I don’t even get the supposed continuity of America. I’ve heard that “we” are responsible for the 9/11, because “we” armed the Mujahideen in the 80s. I didn’t arm them. The American government at the time armed them. I wasn’t even old enough to vote back then. Nor were any of my friends.
I identify with a lot of what you’re saying, particularly the last bit about family. I moved to the state my grandparents originally came from, and my dad seriously thinks I should meet up with my grandmother’s sister’s kids, but to me it seems a totally outlandish idea.
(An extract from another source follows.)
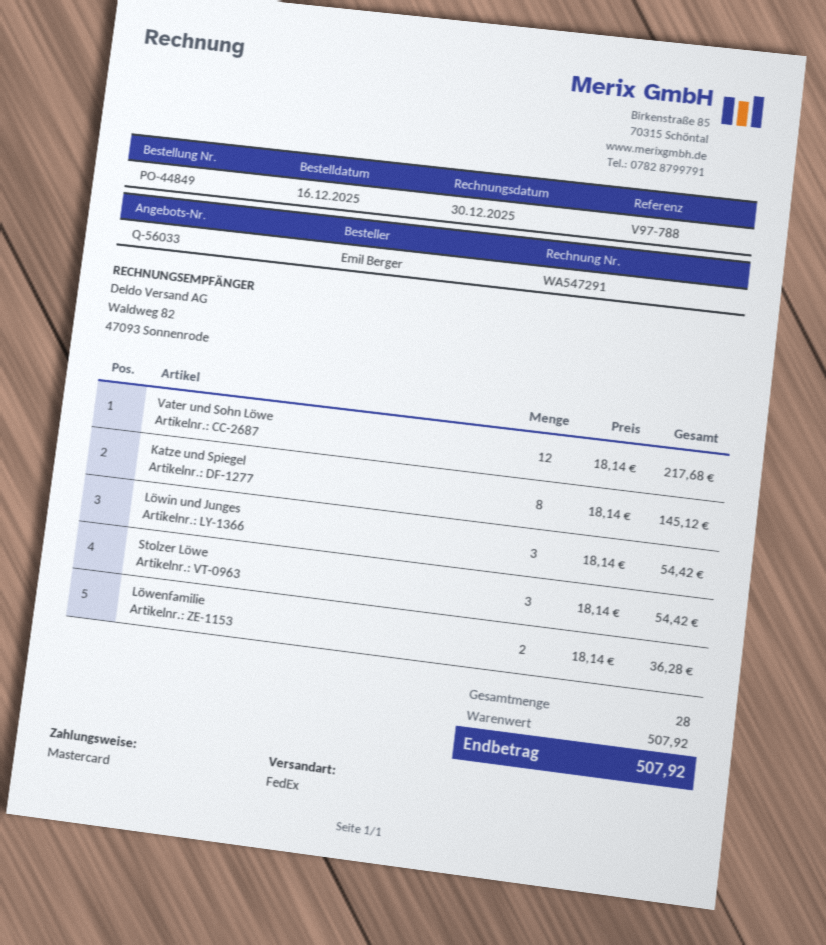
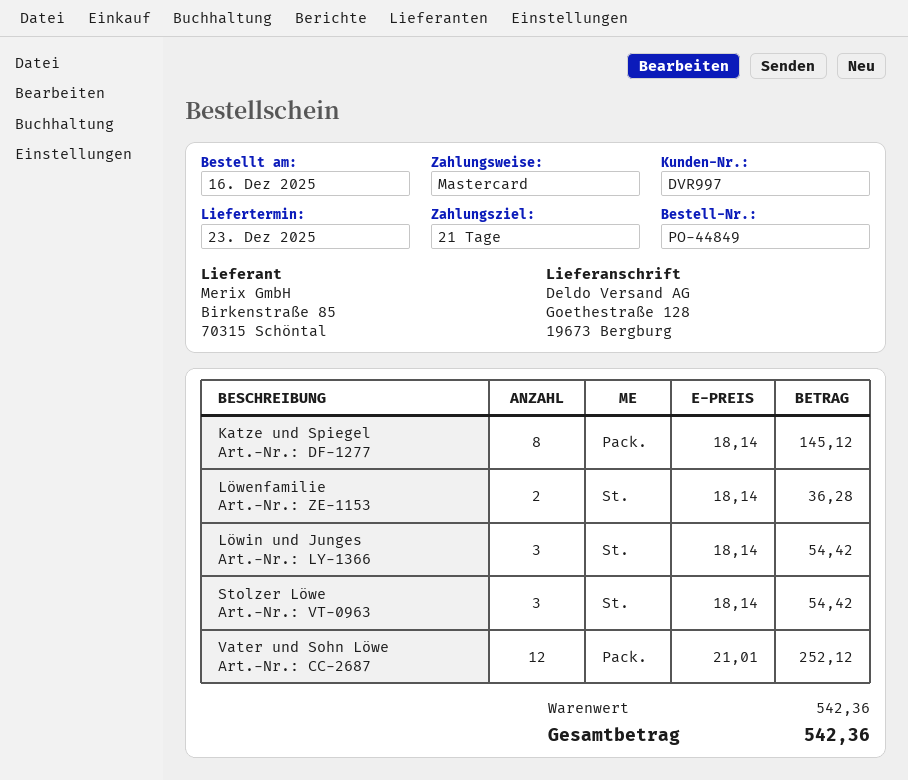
Vater und Sohn Löwe: 12 x 18.14 = 217.68 -> 12 x 21.01 = 252.12
subtotal: 507.92 -> 542.36
total: 507.92 -> 542.36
On the other hand, when I travelled abroad, I did get some feeling of being ‘part of the Australian team’. I was surprised by this, but it mostly came down to finding a common frame of reference for things. I also play soccer, and I identify strongly with my ‘team’, however sometimes it amuses me how tenuous that grouping is - you see girls who have moved clubs for some reason, now identifying themselves with the new team, or you have a bunch of girls from assorted clubs all coming together in a representative team and forming a group bond that transcends the club rivalries. Noticing this makes it very hard for my to join in dismissive generalisations of other groups - sure, we hate $LocalRivals now, but when I play for uni with people from there they’re ok!
Mostly, I think I agree with what FelliniBlank says.